Single by Bullet for My Valentine

from the album Fever
- A-side: "Bittersweet Memories (Radio Edit)"
- B-side: "The Last Fight (Live at XFM)"
- Released: 14 December 2010
- Genre: Emo
- Length: 5:09
- Label: Jive
- Songwriters: Don Gilmore, Jason James, Michael Paget, Michael Thomas, Matthew Tuck
- Producer: Don Gilmore

Bullet for My Valentine singles chronology
| "The Last Fight" (2010) | "Bittersweet Memories" (2010) | "Fever" (2011) |

= Bittersweet Memories =

Song by Bullet for My Valentine

"Bittersweet Memories" is a power ballad by the Welsh heavy metal band Bullet for My Valentine.

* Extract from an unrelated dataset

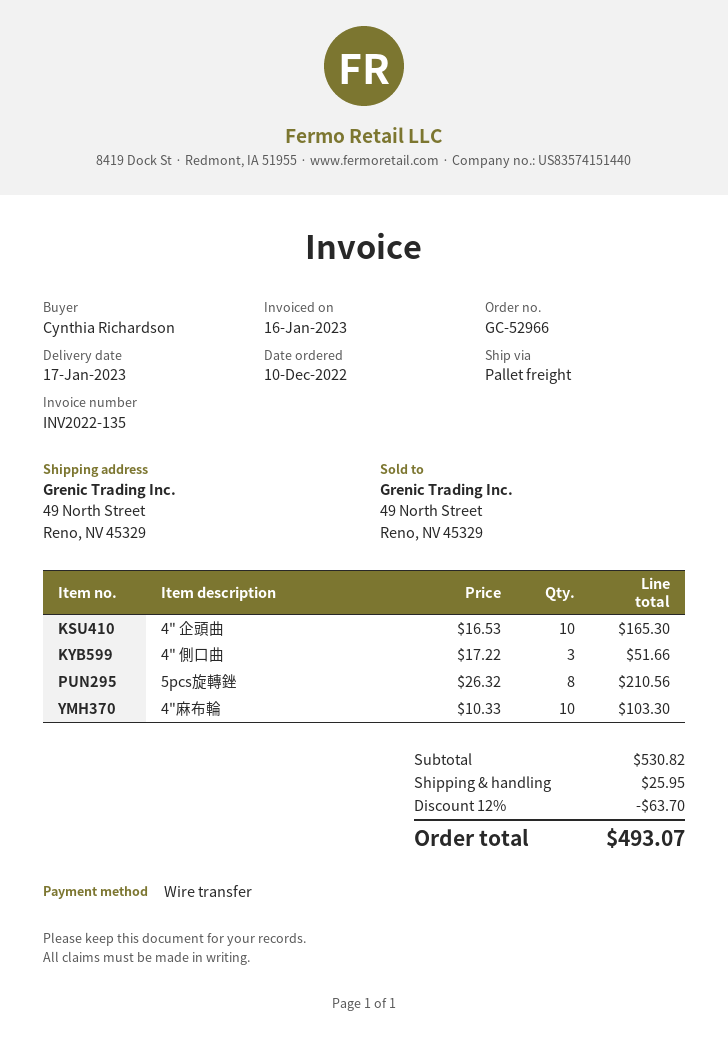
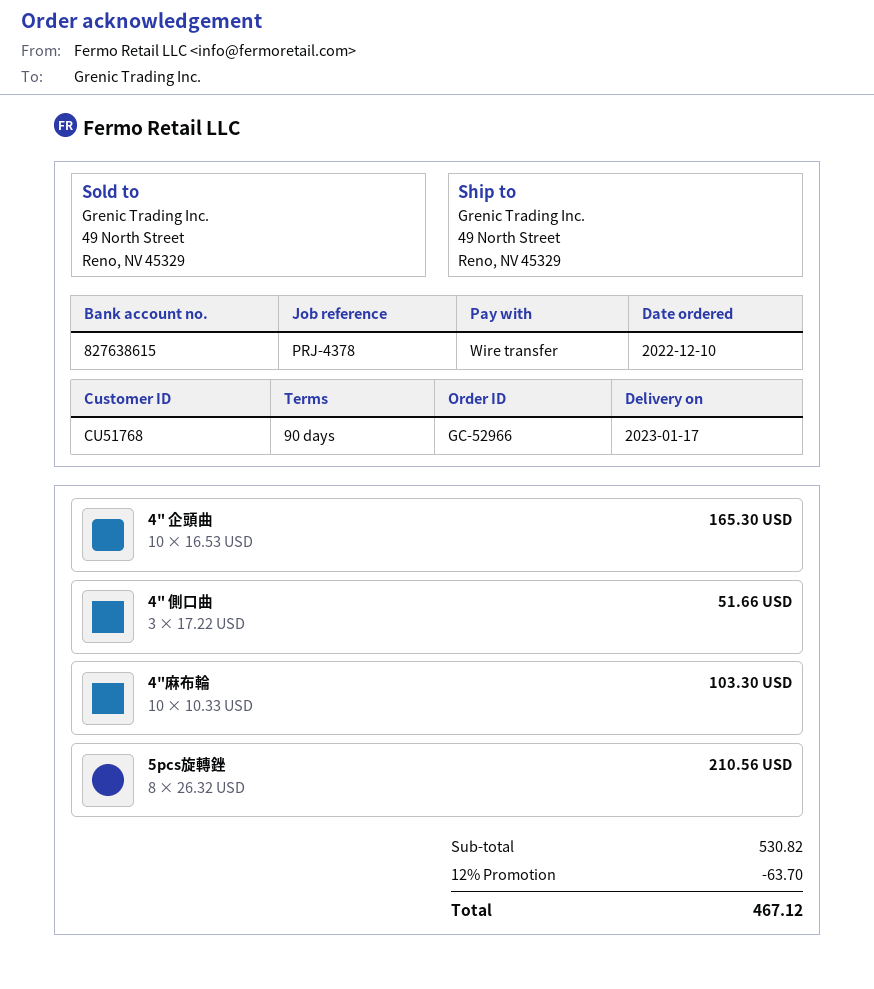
shipping: 25.95 -> none
total: 493.07 -> 467.12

It is the third single from the band's third studio album, Fever. The music video for "Bittersweet Memories" was released on 25 November 2010.

==Background==
The band told Noisecreep:

"'Bittersweet Memories' is a classic Bullet for My Valentine fucked up love song about a relationship breakup. [...] You know when you go through all the painful memories, but at the same time you're fucking happy that you are now single, and you feel better off as you can now move on in your life? I guess it was chosen as the single as it's the closest thing we've got to a big ballad on our album, and it sounds great on the radio!"

==Music video==

The music video for "Bittersweet Memories" starts with Matt Tuck in a room with no shirt on, singing the song. He then walks through a ruined shopping mall and it flicks to Jason James boarding up the windows and looking scared. Matt still wanders the mall. The music video shows Michael Paget playing his guitar. In the music video, Michael "Moose" Thomas smashes things with a baseball bat. Then, Matt is out of the mall, on the roof and he decides to run to the edge. However, he doesn't jump and the song ends.

==Track listing==

| No. | Title | Length |
|---|---|---|
| 1. | "Bittersweet Memories" (Radio Edit) | 3:52 |
| 2. | "The Last Fight" (Live at XFM) | 4:18 |
| Total length: |  | 8:11 |

==Personnel==
- Matthew "Matt" Tuck - lead vocals, rhythm and lead guitar
- Michael "Padge" Paget - lead guitar, backing vocals
- Jason "Jay" James - bass guitar, backing vocals
- Michael "Moose" Thomas - drums

==Charts==

| Chart (2010–2011) | Peak position |
|---|---|
| UK Rock & Metal (OCC) | 7 |
| US Mainstream Rock (Billboard) | 21 |
| US Hot Rock & Alternative Songs (Billboard) | 50 |
| US Rock & Alternative Airplay (Billboard) | 50 |

==Critical reception==
"Bittersweet Memories" did not seem to be as welcomed as the other tracks off Fever; critics like BBC classified it as a song "[...] with lyrics of childish despair and forlorn desire, the weakest track here". Or PopMatters, who also disliked the song, thinks it "[...] is absolutely terrible, having more in common with My Chemical Romance than any other band". The song, however, was one of AllMusic's track picks.